An Early Childhood Chapter 16 Part 1


CHAPTER SIXTEEN: A QWICK ROUNDUP OF WHAT HAD HAPPENED TO BILLY BOY CULLEN AND THE THREAD FROM THE STUNTMAN MARY (PART ONE)

An Early Childhood by Paddy Flanagan is a mock, surreal autobiography by a fictional Irish literary figurehead, champion bodhrán player and broadcaster.

Continued from Chapter 15 Part 5.


            Unbeknownst to myself, Billy Boy Cullen had sourced his thread from the loom of the Stuntman Mary Magdalene, which was a kind of pretend string of the Stuntman Holy Mother, not really recognised under either Catholic Dogma or Cannon Ball. For more details of the Stuntman Holy Mother and her significance to Irish culture, click here for a description of the spooky traditions surrounding her, only wrapped up in a kind of a story that actually happened.
Threads

            Billy Boy Cullen hadn’t used the wrong thread intentionally: He had received the thread from a trusted grogoch who was in actuality having spiritual troubles. Unbeknownst to Billy, Glut the Grogoch had done an indulgences deal with a leprechaun named Dizzy MacFlash. Not one to be encouraging footnotes, but for more information about Dizzy MacFlash and my own encounter with him, you can go to Chapter Seven, back when I was about nine chapters younger. It’ll explain to you why Dizzy MacFlash wanted vengeance against me at this time.

            The grogoch sold most of his invisible thread from a stall on Moore Street. A day before I had gone to the NeverLands, Billy Boy Cullen had approached him and handed him a half used tub of lovely Hand Cream Lubricating Skin Smoother from the now defunct Gallaghadery’s Cosmetics.
A half tub of Hand Cream Lubricating Skin Smoother from the now defunct Gallaghadery’s Cosmetics.

            “Och! What’s this for?” the grogoch had gruntered.

            Now, grogochs are hirsute, rusty looking, half human, half fairies. Originally from Scotland, they aren’t troubled by the frigid chills that pass through Dublin in the winter time. Neither are they troubled by heat of any shtrength, which is completely irrelevant at any rate.

            But as such – when it comes to the cold – they are well suited to year-round stall work here in Ireland. When I say stall work, I don’t mean go slow protests or labour strikes.
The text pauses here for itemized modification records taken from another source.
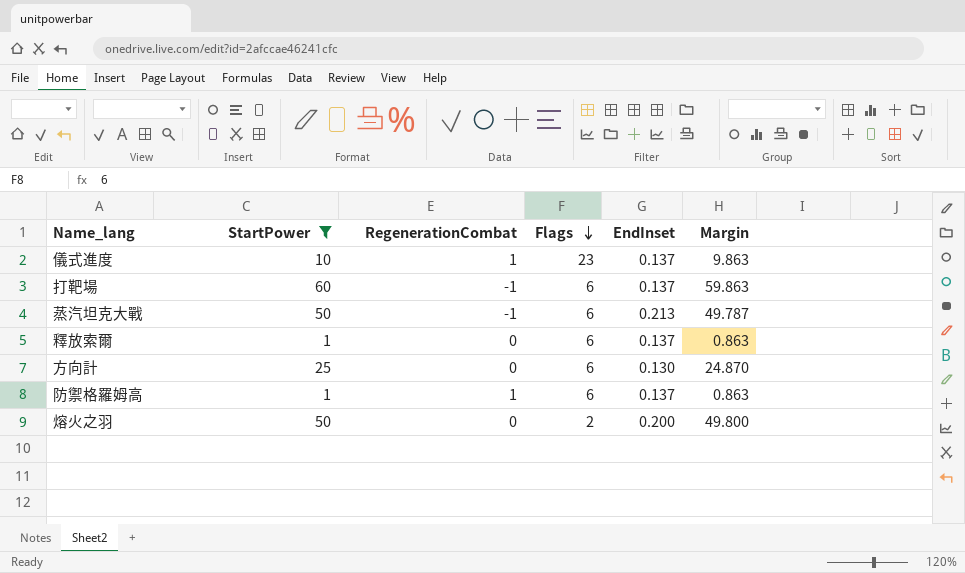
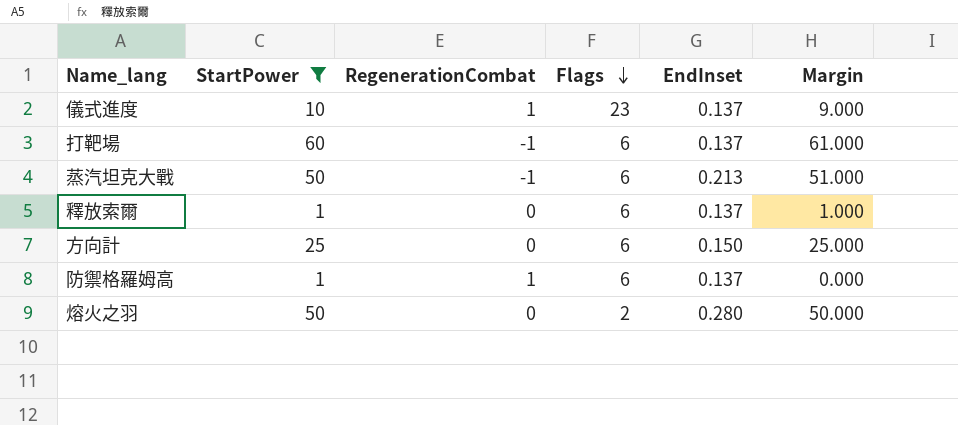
column Margin | formula: [StartPower] - [EndInset] -> [StartPower] - [RegenerationCombat]
方向計 | EndInset: 0.130 -> 0.150
熔火之羽 | EndInset: 0.200 -> 0.280

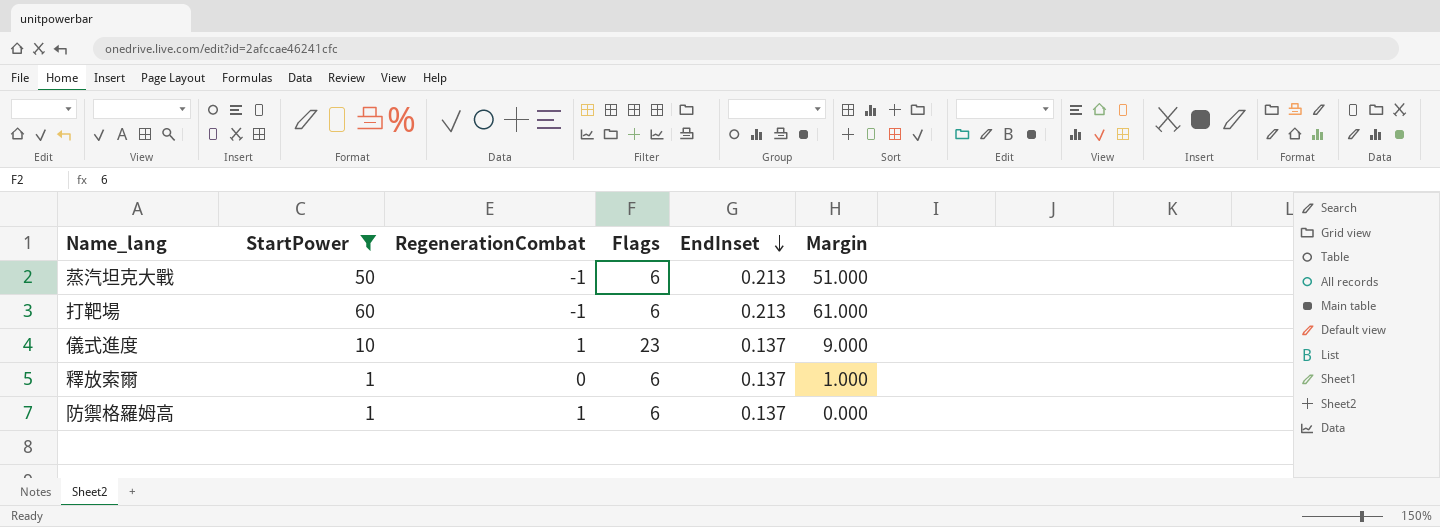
row order: Flags descending -> EndInset descending
row 方向計: 25 | 0 | 6 | 0.150 | 25.000 -> none
row 熔火之羽: 50 | 0 | 2 | 0.280 | 50.000 -> none
打靶場 | EndInset: 0.137 -> 0.213

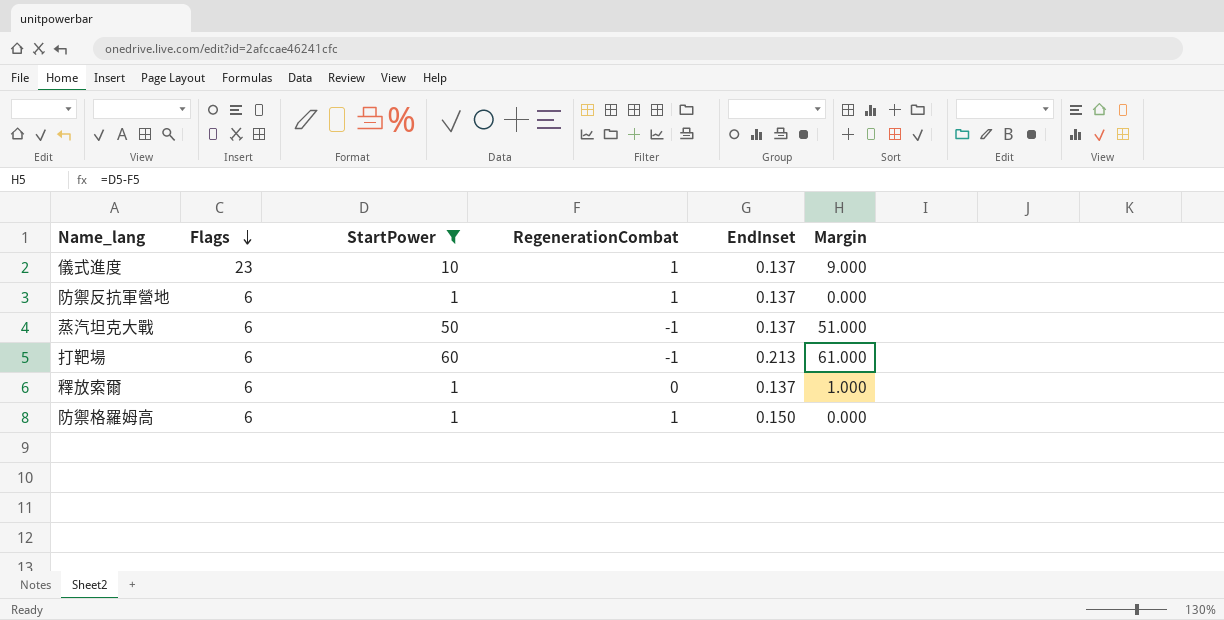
row order: EndInset descending -> Flags descending
column Flags | position: 4 -> 2
row 防禦反抗軍營地: none -> 6 | 1 | 1 | 0.137 | 0.000
蒸汽坦克大戰 | EndInset: 0.213 -> 0.137
防禦格羅姆高 | EndInset: 0.137 -> 0.150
I mean street stalls, selling goods, and bits, and odds, and sods.

            For nigh on a few centuries at least, there were a great many grogochs populating the streets selling their wares from the other-worldly realm. Hairy, hairy creatures. So if you could picture it, it’d be a bit like about three hundred very short Robin Williamses selling things on the streets of Dobbling.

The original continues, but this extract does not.